(Records for this exercise)

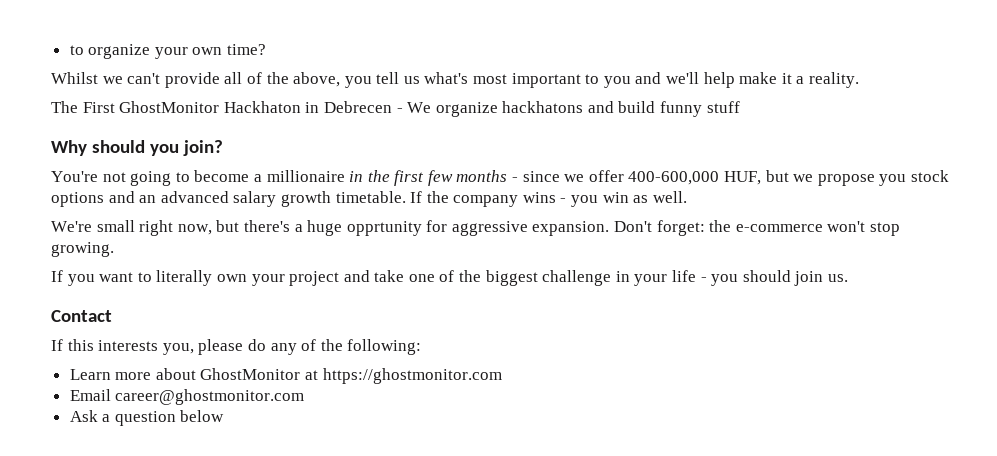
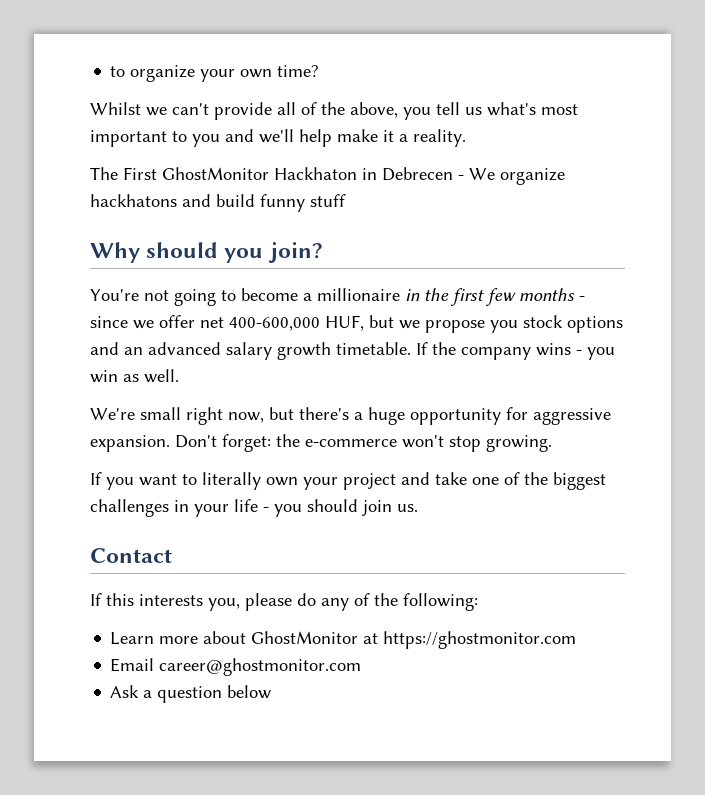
- You're not going to become a millionaire in the first few months - since we offer 400-600,000 HUF, but we propose you stock options and an advanced salary growth timetable.
+ You're not going to become a millionaire in the first few months - since we offer net 400-600,000 HUF, but we propose you stock options and an advanced salary growth timetable.
- We're small right now, but there's a huge opprtunity for aggressive expansion.
+ We're small right now, but there's a huge opportunity for aggressive expansion.
- If you want to literally own your project and take one of the biggest challenge in your life - you should join us.
+ If you want to literally own your project and take one of the biggest challenges in your life - you should join us.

(End Records for this exercise)

# Exercise prompt
Would you please restate the records word for word, excluding any images?

# Answer box
- You're not going to become a millionaire in the first few months - since we offer 400-600,000 HUF, but we propose you stock options and an advanced salary growth timetable.
+ You're not going to become a millionaire in the first few months - since we offer net 400-600,000 HUF, but we propose you stock options and an advanced salary growth timetable.
- We're small right now, but there's a huge opprtunity for aggressive expansion.
+ We're small right now, but there's a huge opportunity for aggressive expansion.
- If you want to literally own your project and take one of the biggest challenge in your life - you should join us.
+ If you want to literally own your project and take one of the biggest challenges in your life - you should join us.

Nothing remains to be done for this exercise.